■ RECORDS SHOWN ■
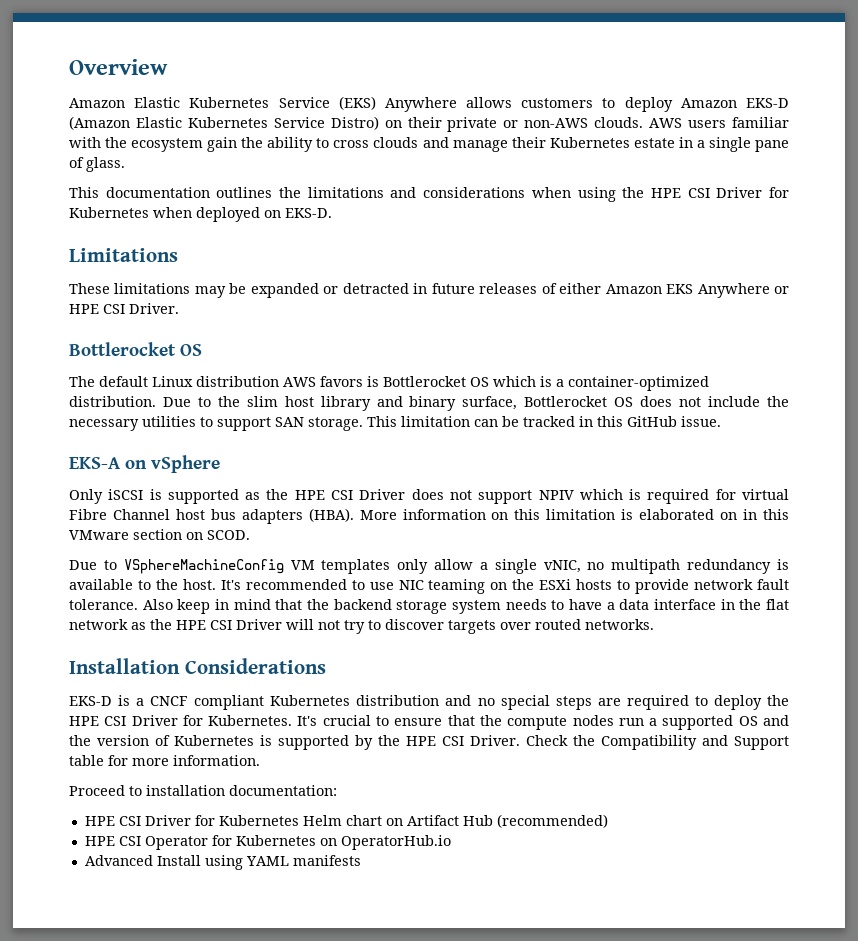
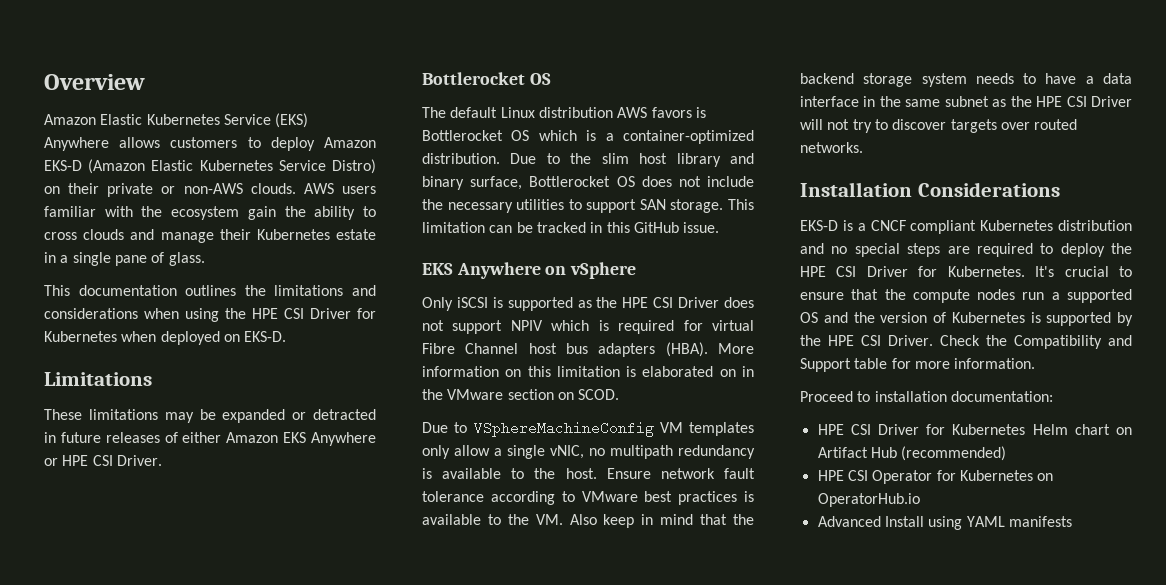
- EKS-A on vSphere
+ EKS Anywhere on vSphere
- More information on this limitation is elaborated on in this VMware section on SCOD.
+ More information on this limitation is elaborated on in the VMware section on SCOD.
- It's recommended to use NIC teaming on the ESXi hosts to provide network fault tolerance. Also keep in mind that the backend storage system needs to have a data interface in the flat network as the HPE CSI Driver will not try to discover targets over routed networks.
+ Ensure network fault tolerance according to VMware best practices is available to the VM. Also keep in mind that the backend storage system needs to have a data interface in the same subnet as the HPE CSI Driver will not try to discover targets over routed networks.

■ TASK DIRECTIONS ■
Restate the entries verbatim, without pictures.

■ REPLY TO THE EXERCISE ■
- EKS-A on vSphere
+ EKS Anywhere on vSphere
- More information on this limitation is elaborated on in this VMware section on SCOD.
+ More information on this limitation is elaborated on in the VMware section on SCOD.
- It's recommended to use NIC teaming on the ESXi hosts to provide network fault tolerance. Also keep in mind that the backend storage system needs to have a data interface in the flat network as the HPE CSI Driver will not try to discover targets over routed networks.
+ Ensure network fault tolerance according to VMware best practices is available to the VM. Also keep in mind that the backend storage system needs to have a data interface in the same subnet as the HPE CSI Driver will not try to discover targets over routed networks.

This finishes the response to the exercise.